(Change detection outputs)
=== Begin Enclosure ===

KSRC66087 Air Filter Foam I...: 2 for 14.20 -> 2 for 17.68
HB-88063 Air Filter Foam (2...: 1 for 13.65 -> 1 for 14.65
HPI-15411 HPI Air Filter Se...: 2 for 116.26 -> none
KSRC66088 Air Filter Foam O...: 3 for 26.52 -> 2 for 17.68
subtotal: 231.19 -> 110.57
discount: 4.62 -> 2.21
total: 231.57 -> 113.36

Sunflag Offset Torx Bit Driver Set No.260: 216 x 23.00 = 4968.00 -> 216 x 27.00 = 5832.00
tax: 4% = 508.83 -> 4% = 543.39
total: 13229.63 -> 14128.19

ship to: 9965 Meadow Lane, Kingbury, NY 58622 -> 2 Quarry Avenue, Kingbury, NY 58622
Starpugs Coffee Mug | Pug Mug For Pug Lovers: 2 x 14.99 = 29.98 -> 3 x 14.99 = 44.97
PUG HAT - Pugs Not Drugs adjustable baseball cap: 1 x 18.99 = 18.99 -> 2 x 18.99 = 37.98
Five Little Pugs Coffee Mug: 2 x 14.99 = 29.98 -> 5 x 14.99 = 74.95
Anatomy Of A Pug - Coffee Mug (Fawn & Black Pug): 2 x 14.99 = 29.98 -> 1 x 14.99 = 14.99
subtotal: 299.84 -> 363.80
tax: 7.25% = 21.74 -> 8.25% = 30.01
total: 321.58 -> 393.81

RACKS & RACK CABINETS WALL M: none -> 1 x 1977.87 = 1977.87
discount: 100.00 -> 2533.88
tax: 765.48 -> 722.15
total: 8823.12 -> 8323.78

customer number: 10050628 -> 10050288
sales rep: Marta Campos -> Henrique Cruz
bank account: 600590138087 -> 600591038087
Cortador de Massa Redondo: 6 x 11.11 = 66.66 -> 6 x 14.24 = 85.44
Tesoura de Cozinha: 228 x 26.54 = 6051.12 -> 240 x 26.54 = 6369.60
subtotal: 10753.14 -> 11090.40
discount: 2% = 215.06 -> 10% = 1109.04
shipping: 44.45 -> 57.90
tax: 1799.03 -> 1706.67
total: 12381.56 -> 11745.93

=== End Enclosure ===

• [Task prompt]: Please return every line of the records above that contains the word "discount".

• [Response box]:
discount: 4.62 -> 2.21
discount: 100.00 -> 2533.88
discount: 2% = 215.06 -> 10% = 1109.04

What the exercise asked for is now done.